Files seized in raid on late communist leader Jaruzelski's house
PR dla Zagranicy
Nick Hodge
01.03.2016 08:57
Poland's Institute for National Remembrance (IPN) has confirmed that 17 packages of documents were seized on Monday in a raid on the house of late communist leader General Wojciech Jaruzelski's widow.
Plain-clothes police officers remove packages from the Warsaw house of late communist leader General Wojciech Jaruzelski.

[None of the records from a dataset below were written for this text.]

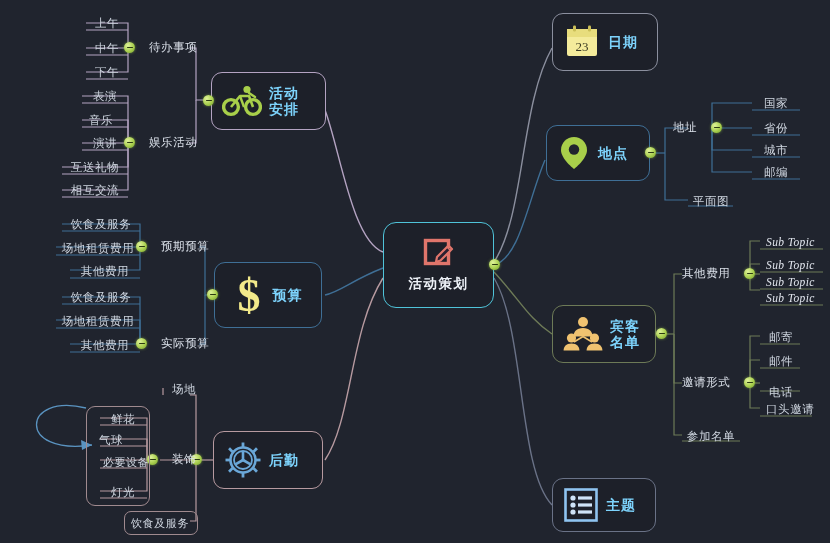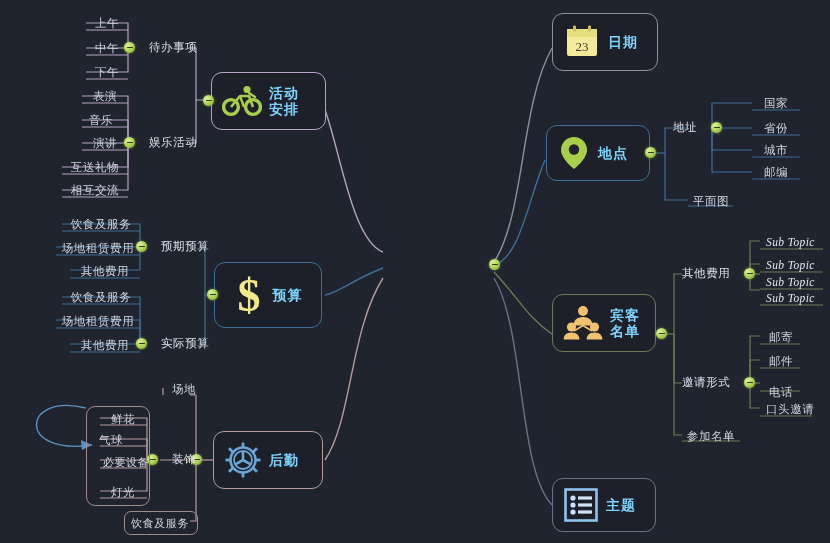--- a/index.html
+++ b/index.html
@@ -181,6 +181,14 @@
     <path d="M760,416 L812,416" stroke="#6d7a57" stroke-width="1.1" fill="none"></path>
   </svg>
 
+  <div class="node" style="left:383px;top:222px;width:111px;height:86px;border:1.8px solid #4fc3d9;border-radius:13px;background:#1d2029;display:flex;flex-direction:column;align-items:center;justify-content:center;gap:4px;">
+    <svg width="34" height="34" viewBox="0 0 34 34">
+      <rect x="3.5" y="3.5" width="23" height="23" fill="none" stroke="#e0756b" stroke-width="3.4"></rect>
+      <path d="M15 20 L26.5 8.5 L30 12 L18.5 23.5 L14 25 Z" fill="#2a2030" stroke="#e0756b" stroke-width="2.2" stroke-linejoin="round"></path>
+      <path d="M25 10 L28.5 13.5" stroke="#e0756b" stroke-width="1.6"></path>
+    </svg>
+    <div style="font-size:13.5px;font-weight:bold;color:#eef2f8;letter-spacing:1.5px;">活动策划</div>
+  </div>
   <span class="bullet free" style="left:489px;top:259px;"></span>
 
   <div class="node topic" style="left:211px;top:72px;width:115px;height:58px;border-color:#b4a3c2;">

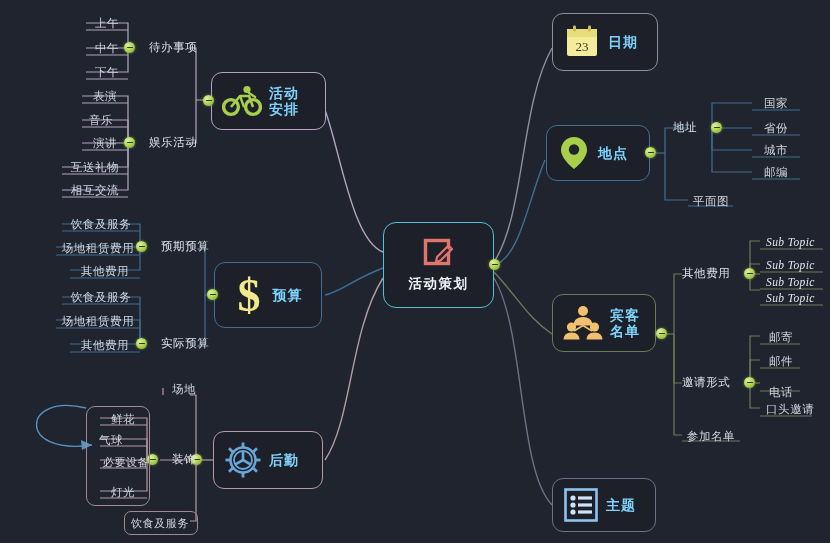--- a/index.html
+++ b/index.html
@@ -321,7 +321,7 @@
   <div class="node leaf" style="left:752px;top:142px;width:48px;">城市</div>
   <div class="node leaf" style="left:752px;top:164px;width:48px;">邮编</div>
 
-  <div class="node topic" style="left:552px;top:294px;width:104px;height:58px;border-color:#6d7a57;">
+  <div class="node topic" style="left:552px;top:305px;width:104px;height:58px;border-color:#6d7a57;">
     <svg class="ico" width="40" height="38" viewBox="0 0 40 38">
       <g fill="#f0c270">
         <circle cx="20" cy="7" r="5"></circle>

Photo: PAP/Radek Pietruszka
The raid on the Warsaw residence, which was carried out by Polish police together with IPN prosecutors, follows on from a similar action on 16 February, when files were confiscated at the home of the widow of communist interior minister Czesław Kiszczak.
IPN spokeswoman Agnieszka Sopińska-Jaremczak has said that the Jaruzelski documents will undergo “an inspection conducted by the IPN prosecutor with the participation of specialists/archivists from the Office for the Preservation and Dissemination of the Archival Records.”
Documents confiscated at the house of Kiszczak's widow last month have been at the centre of a media storm.
Some historians allege that they confirm a theory that former president Lech Wałęsa cooperated with the security services in the years prior to the 1980 establishment of the Solidarity trade union.
Following the Kiszczak raid, IPN indicated that it was considering searching the properties of other former leading figures of the communist regime, which ended in 1989.
General Wojciech Jaruzelski, Poland's last communist leader, is most widely remembered for the imposition of martial law in December 1981, a crackdown that crippled the burgeoning Solidarity movement.
However, it has been suggested that Monday's IPN raid may have been chiefly in connection with allegations that Jaruzelski cooperated with military counterintelligence during the late 1940s.